Given entries:
•••••
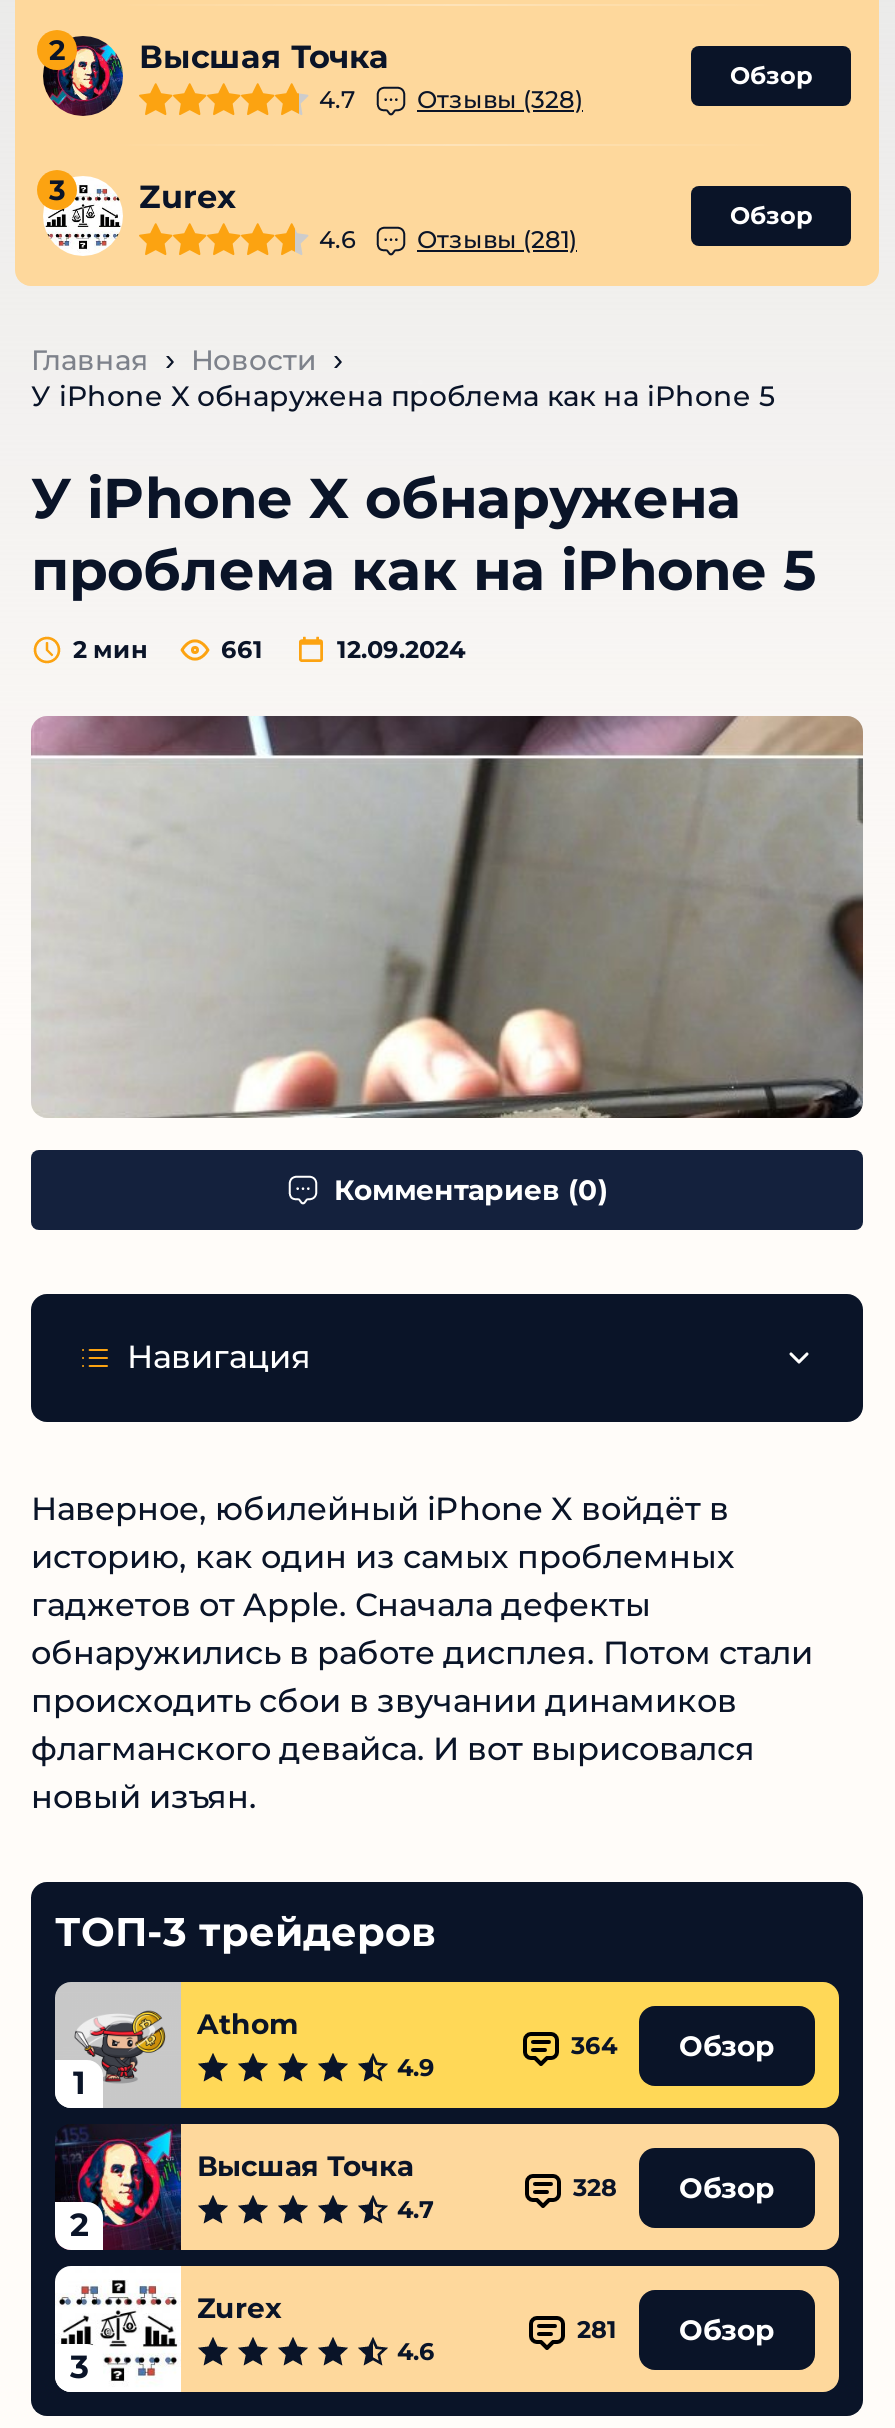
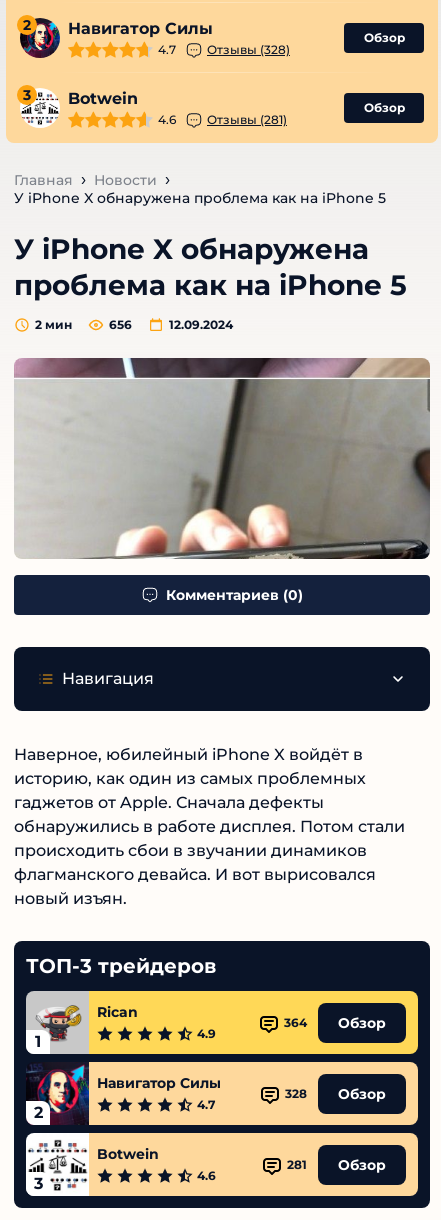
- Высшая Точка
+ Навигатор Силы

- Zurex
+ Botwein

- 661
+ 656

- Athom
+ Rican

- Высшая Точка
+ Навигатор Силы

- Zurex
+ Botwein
•••••
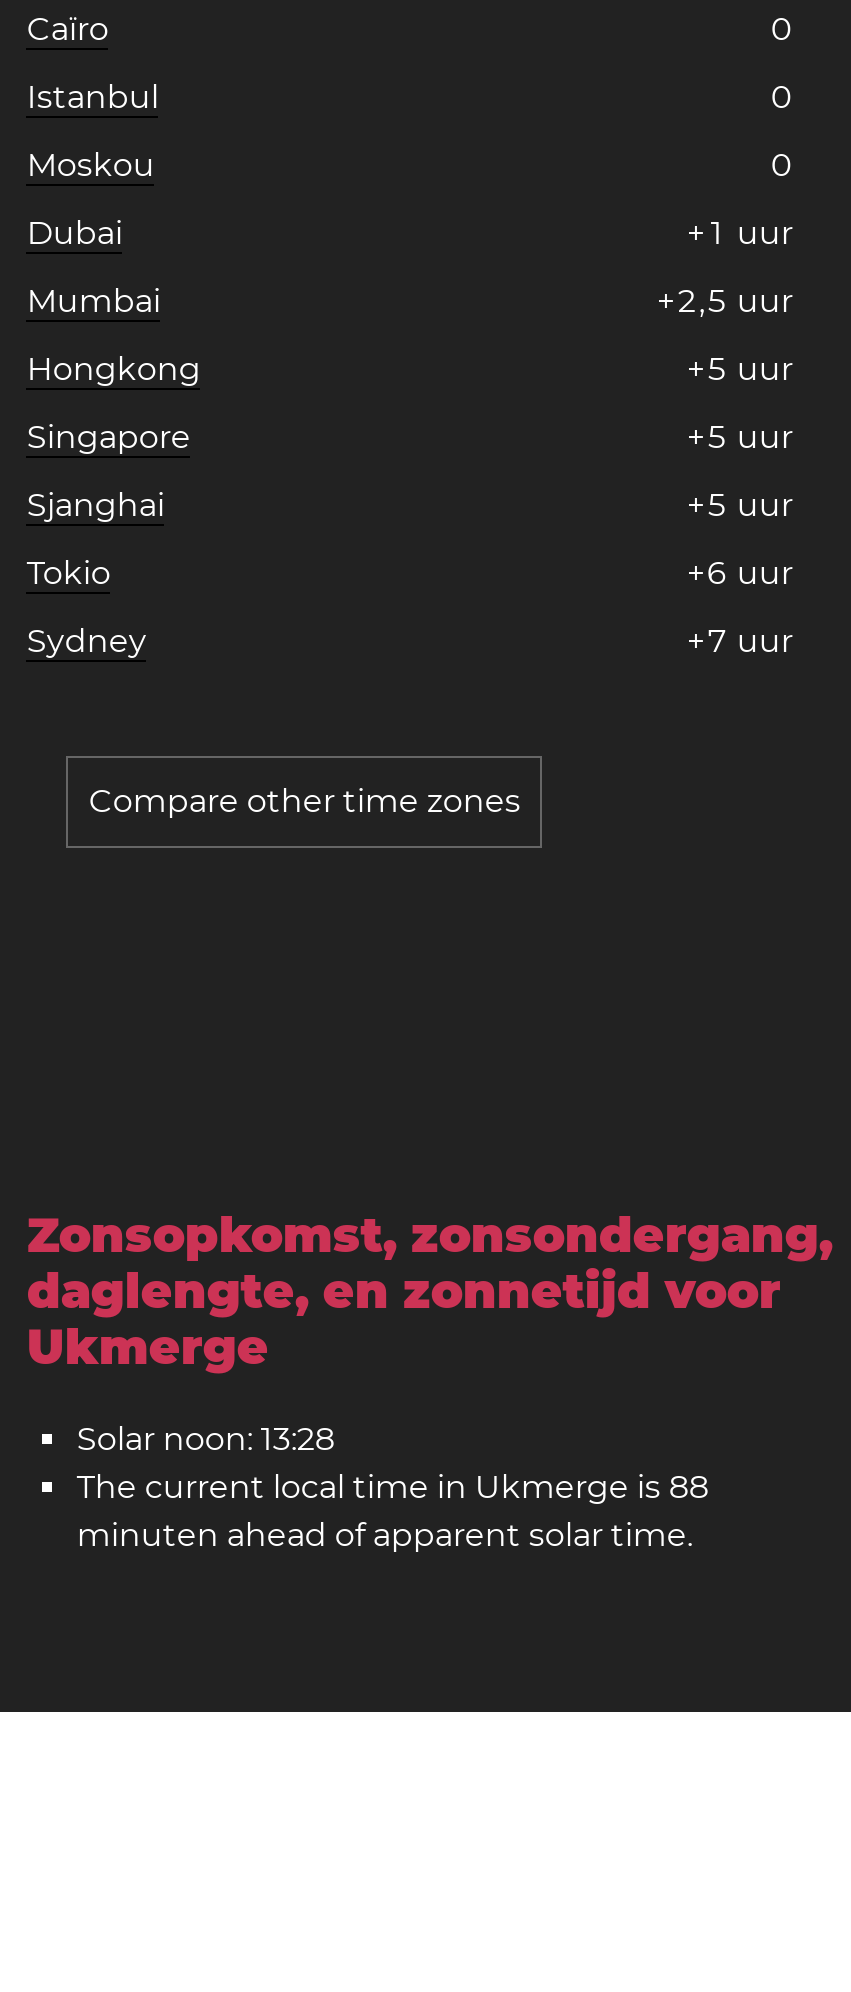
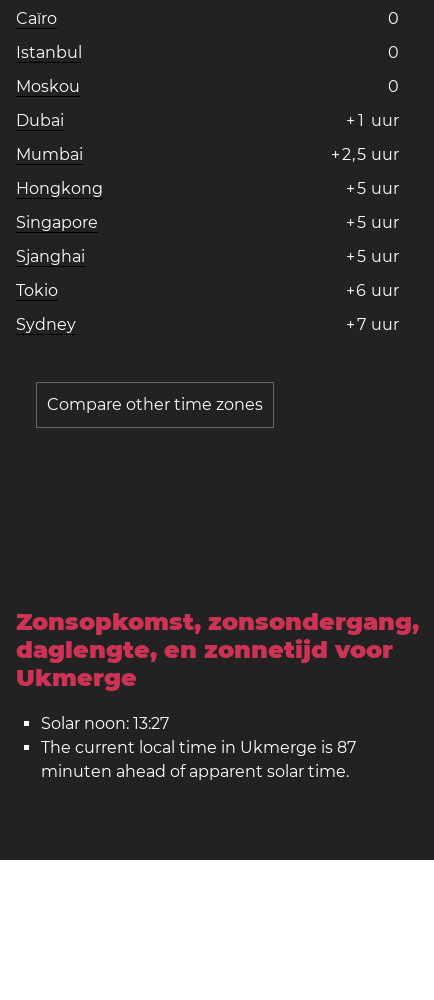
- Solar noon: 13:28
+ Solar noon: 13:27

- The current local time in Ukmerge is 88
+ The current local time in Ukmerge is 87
•••••
Required action:
In the entries above, the lines from the one bearing "- Solar noon: 13:28" up to and including the one bearing "Ukmerge is 87" should be transcribed exactly; no other line is wanted.

Response below:
- Solar noon: 13:28
+ Solar noon: 13:27

- The current local time in Ukmerge is 88
+ The current local time in Ukmerge is 87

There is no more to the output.